[Image comparison data]

-- Opening Marker --

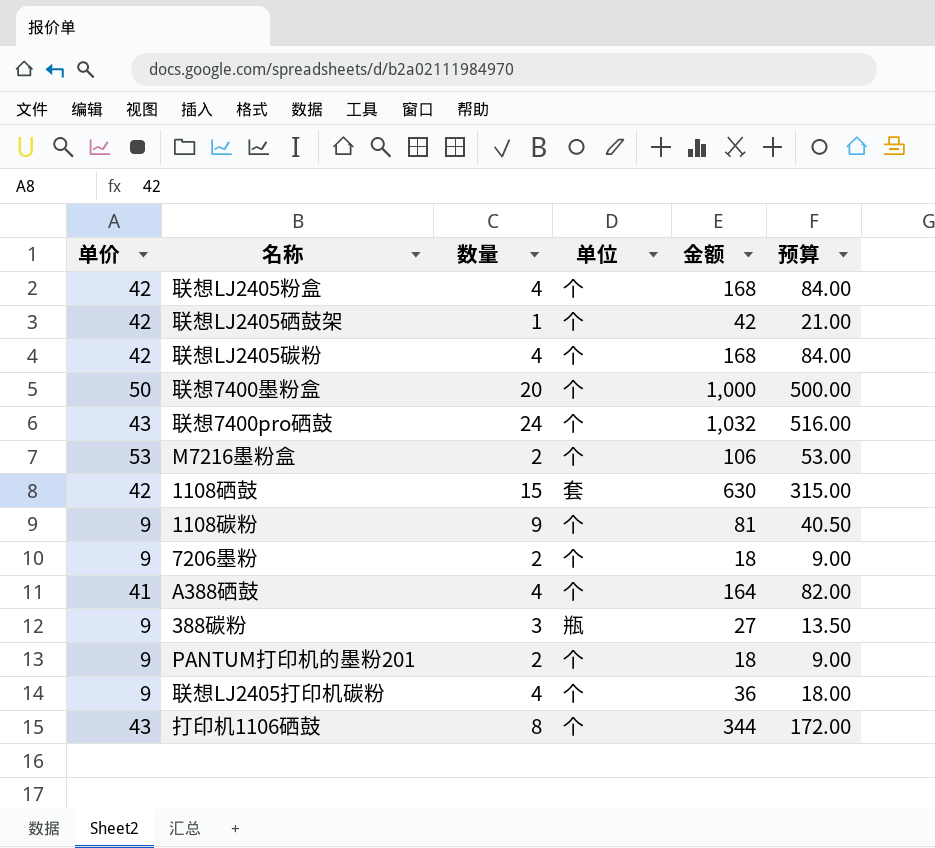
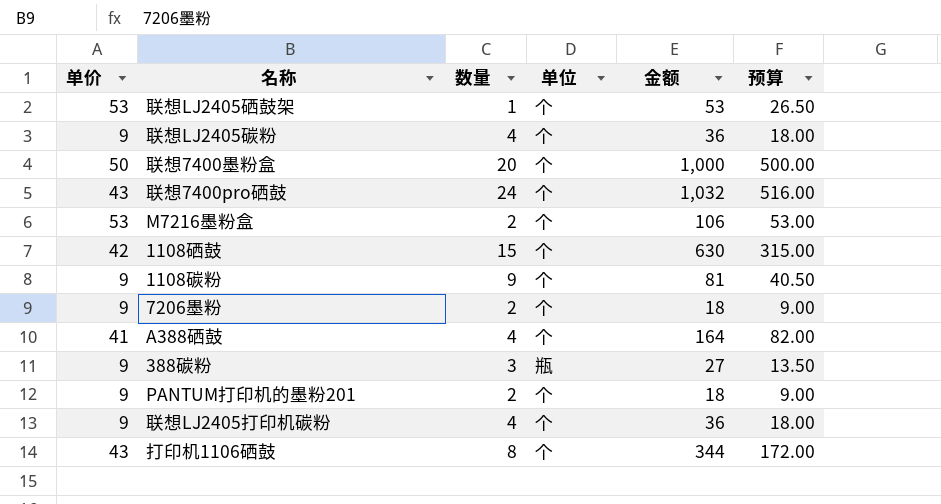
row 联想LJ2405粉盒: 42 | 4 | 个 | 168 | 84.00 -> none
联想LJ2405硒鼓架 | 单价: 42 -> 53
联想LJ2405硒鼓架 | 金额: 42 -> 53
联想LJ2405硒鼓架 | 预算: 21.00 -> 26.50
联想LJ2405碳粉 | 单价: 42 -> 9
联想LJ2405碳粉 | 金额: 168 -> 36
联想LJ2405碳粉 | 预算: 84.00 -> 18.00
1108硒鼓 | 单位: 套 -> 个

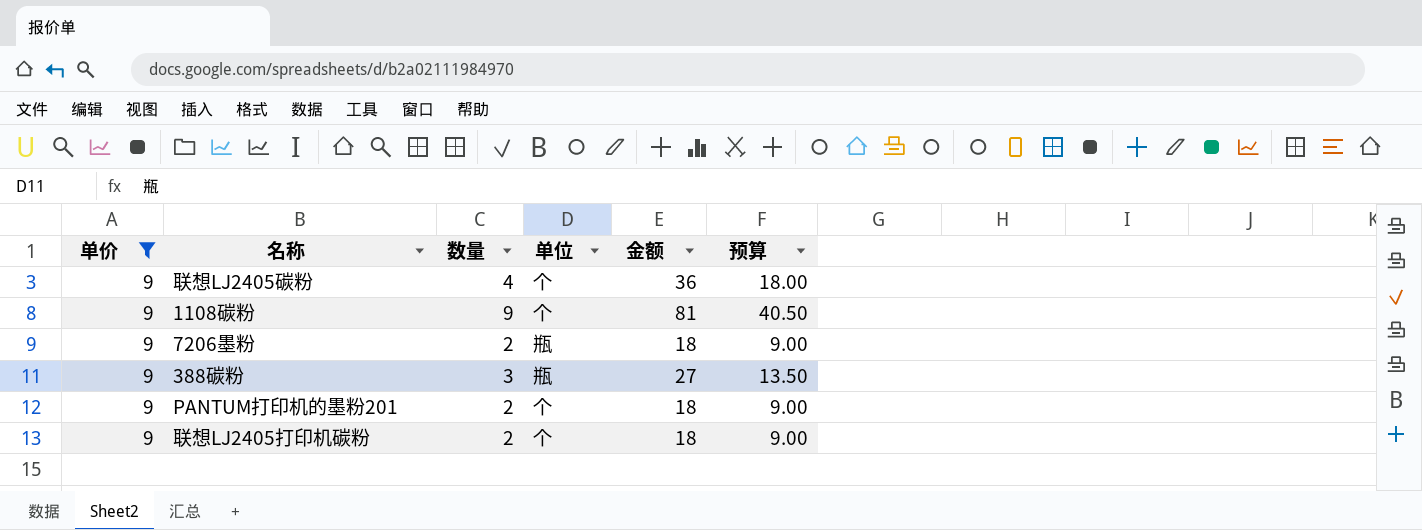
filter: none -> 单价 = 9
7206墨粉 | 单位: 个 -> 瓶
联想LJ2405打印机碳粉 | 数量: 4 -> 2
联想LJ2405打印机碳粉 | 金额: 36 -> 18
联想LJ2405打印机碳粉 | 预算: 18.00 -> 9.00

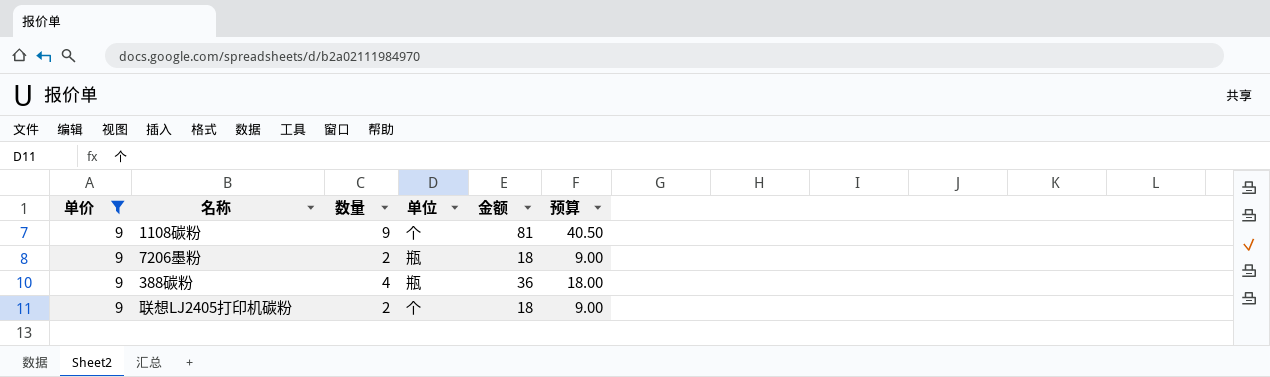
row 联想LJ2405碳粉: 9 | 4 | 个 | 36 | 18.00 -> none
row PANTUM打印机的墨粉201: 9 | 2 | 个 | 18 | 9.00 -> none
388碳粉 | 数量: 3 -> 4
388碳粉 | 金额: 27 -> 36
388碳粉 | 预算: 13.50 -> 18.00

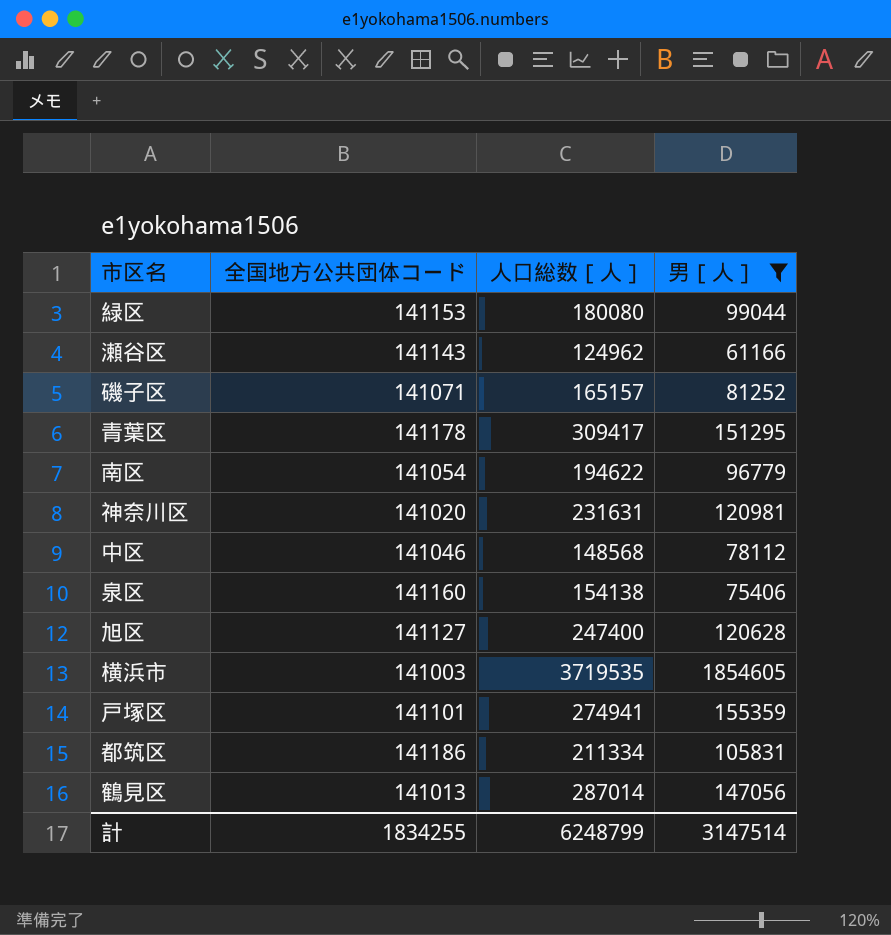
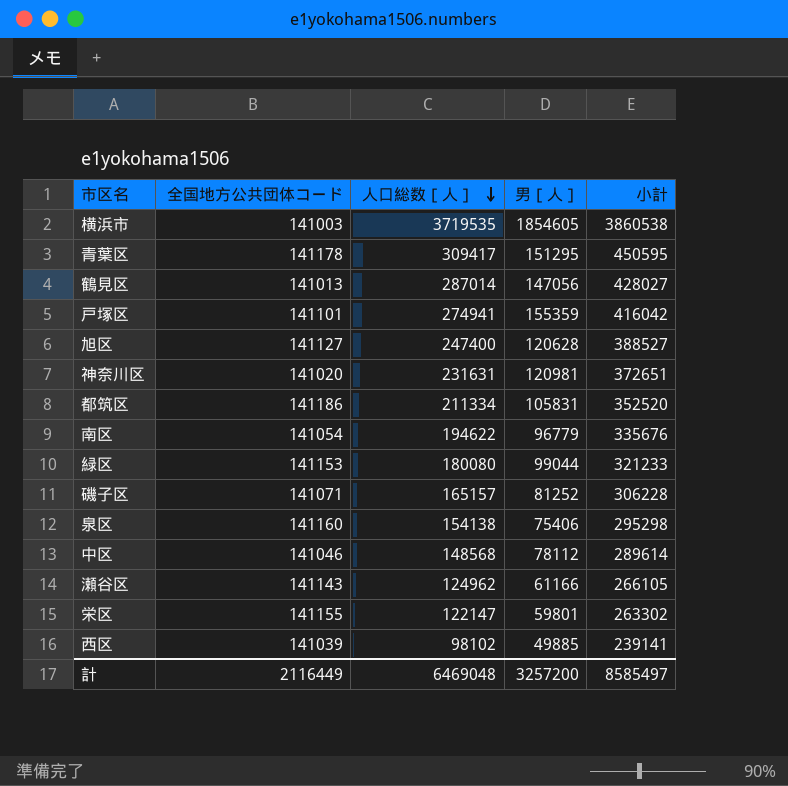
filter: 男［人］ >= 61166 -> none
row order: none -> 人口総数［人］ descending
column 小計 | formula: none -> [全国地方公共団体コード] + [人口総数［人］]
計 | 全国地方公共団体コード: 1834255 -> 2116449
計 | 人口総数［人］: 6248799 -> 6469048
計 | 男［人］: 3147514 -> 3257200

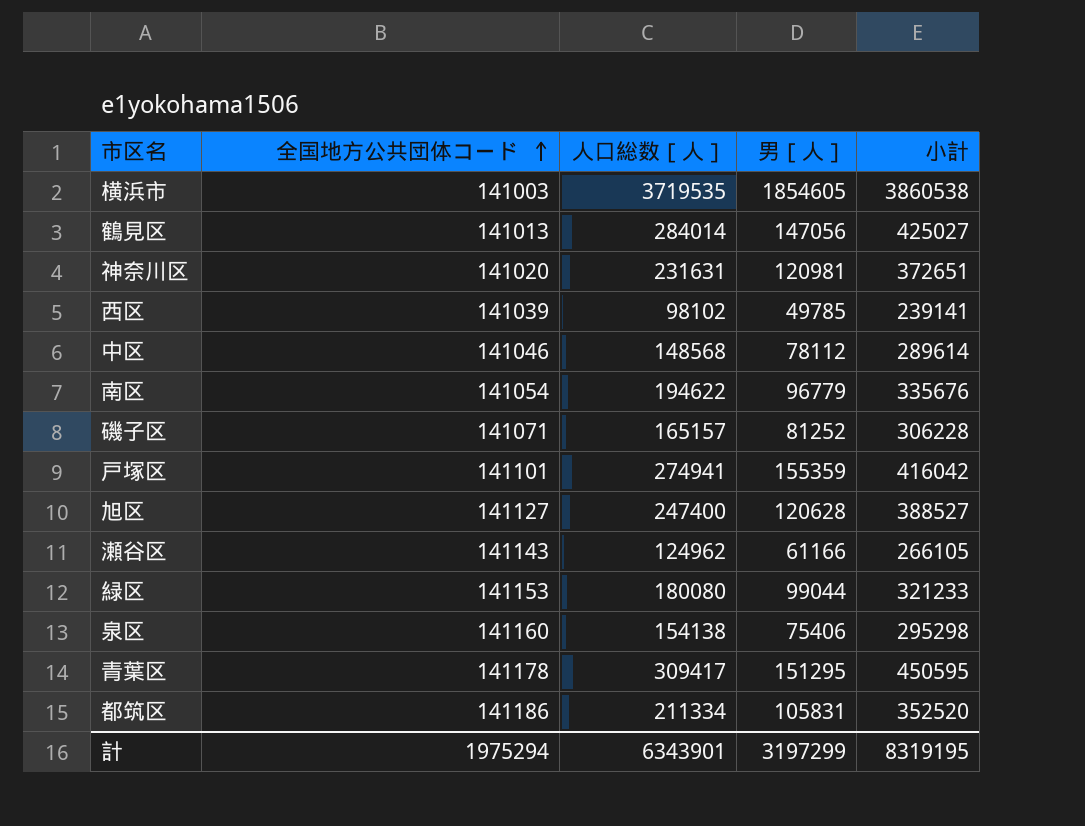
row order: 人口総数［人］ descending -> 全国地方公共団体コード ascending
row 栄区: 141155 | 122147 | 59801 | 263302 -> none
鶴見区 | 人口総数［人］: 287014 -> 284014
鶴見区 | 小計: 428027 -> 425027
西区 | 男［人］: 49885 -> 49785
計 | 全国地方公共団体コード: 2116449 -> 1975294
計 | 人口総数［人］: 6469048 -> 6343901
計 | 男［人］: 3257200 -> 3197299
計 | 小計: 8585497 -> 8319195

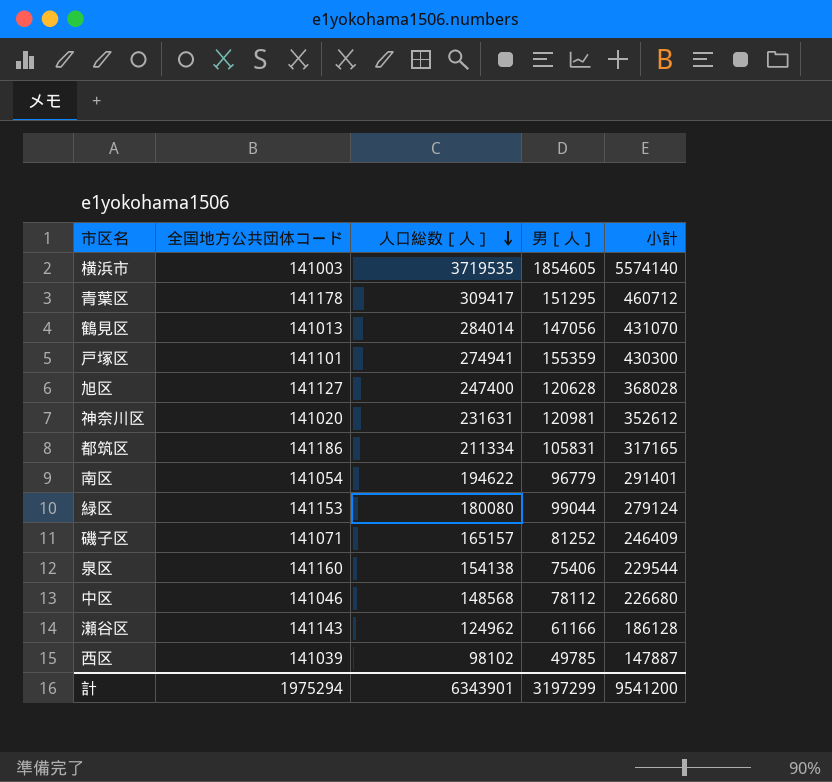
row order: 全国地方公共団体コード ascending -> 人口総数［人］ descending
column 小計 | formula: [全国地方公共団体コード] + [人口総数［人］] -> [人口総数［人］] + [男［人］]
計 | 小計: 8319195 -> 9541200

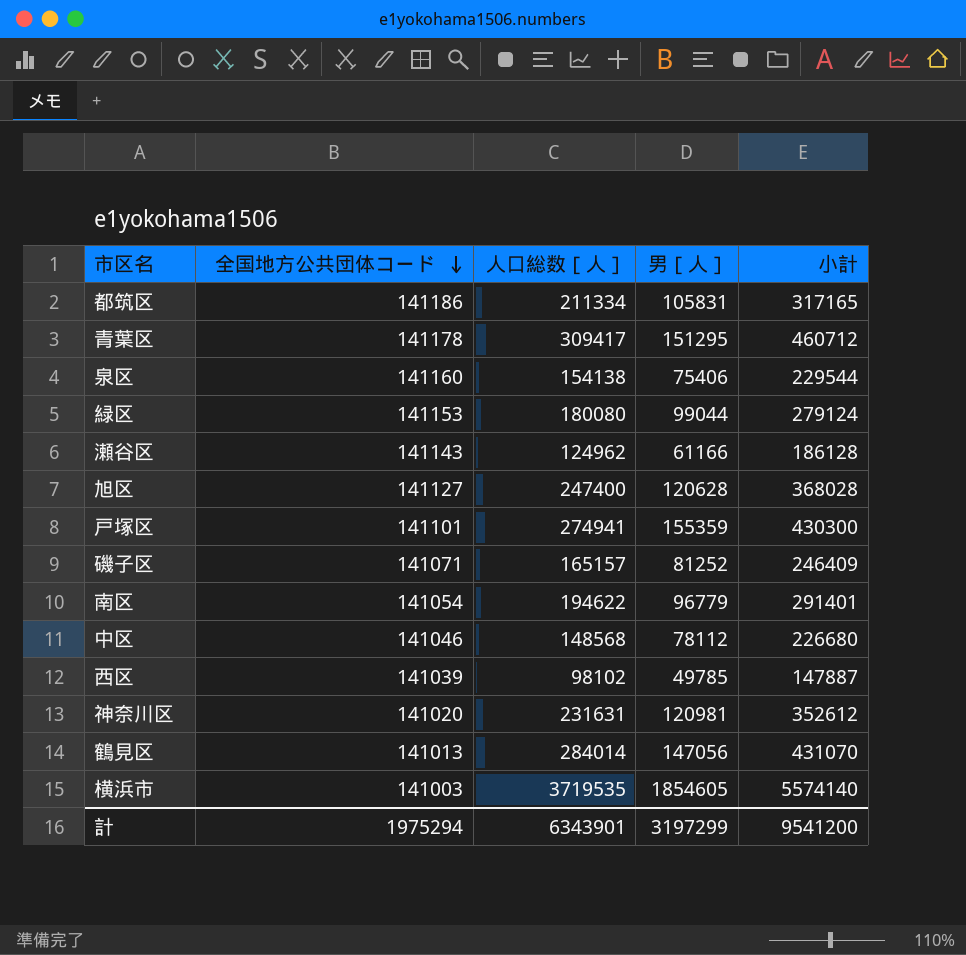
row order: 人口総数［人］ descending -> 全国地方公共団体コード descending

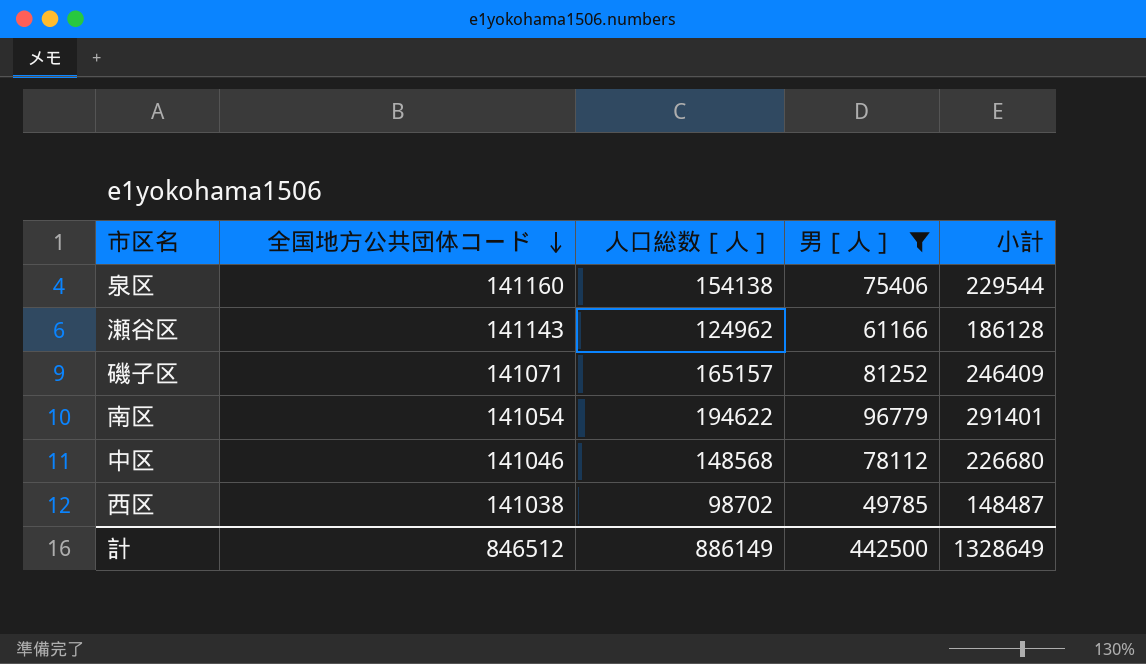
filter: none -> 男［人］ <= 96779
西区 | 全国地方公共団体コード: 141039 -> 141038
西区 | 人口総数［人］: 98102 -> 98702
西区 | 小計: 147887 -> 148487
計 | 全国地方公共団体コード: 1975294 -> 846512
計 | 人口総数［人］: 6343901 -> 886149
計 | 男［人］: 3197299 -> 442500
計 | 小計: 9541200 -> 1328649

-- Closing Marker --

• **Task requirements**
Provide the lines again, unchanged, from where the data above begins through the line containing "row order: 人口総数［人］ descending -> 全国地方公共団体コード descending", both ends included, omitting pictures and adding nothing.

• **Written reply**
row 联想LJ2405粉盒: 42 | 4 | 个 | 168 | 84.00 -> none
联想LJ2405硒鼓架 | 单价: 42 -> 53
联想LJ2405硒鼓架 | 金额: 42 -> 53
联想LJ2405硒鼓架 | 预算: 21.00 -> 26.50
联想LJ2405碳粉 | 单价: 42 -> 9
联想LJ2405碳粉 | 金额: 168 -> 36
联想LJ2405碳粉 | 预算: 84.00 -> 18.00
1108硒鼓 | 单位: 套 -> 个

filter: none -> 单价 = 9
7206墨粉 | 单位: 个 -> 瓶
联想LJ2405打印机碳粉 | 数量: 4 -> 2
联想LJ2405打印机碳粉 | 金额: 36 -> 18
联想LJ2405打印机碳粉 | 预算: 18.00 -> 9.00

row 联想LJ2405碳粉: 9 | 4 | 个 | 36 | 18.00 -> none
row PANTUM打印机的墨粉201: 9 | 2 | 个 | 18 | 9.00 -> none
388碳粉 | 数量: 3 -> 4
388碳粉 | 金额: 27 -> 36
388碳粉 | 预算: 13.50 -> 18.00

filter: 男［人］ >= 61166 -> none
row order: none -> 人口総数［人］ descending
column 小計 | formula: none -> [全国地方公共団体コード] + [人口総数［人］]
計 | 全国地方公共団体コード: 1834255 -> 2116449
計 | 人口総数［人］: 6248799 -> 6469048
計 | 男［人］: 3147514 -> 3257200

row order: 人口総数［人］ descending -> 全国地方公共団体コード ascending
row 栄区: 141155 | 122147 | 59801 | 263302 -> none
鶴見区 | 人口総数［人］: 287014 -> 284014
鶴見区 | 小計: 428027 -> 425027
西区 | 男［人］: 49885 -> 49785
計 | 全国地方公共団体コード: 2116449 -> 1975294
計 | 人口総数［人］: 6469048 -> 6343901
計 | 男［人］: 3257200 -> 3197299
計 | 小計: 8585497 -> 8319195

row order: 全国地方公共団体コード ascending -> 人口総数［人］ descending
column 小計 | formula: [全国地方公共団体コード] + [人口総数［人］] -> [人口総数［人］] + [男［人］]
計 | 小計: 8319195 -> 9541200

row order: 人口総数［人］ descending -> 全国地方公共団体コード descending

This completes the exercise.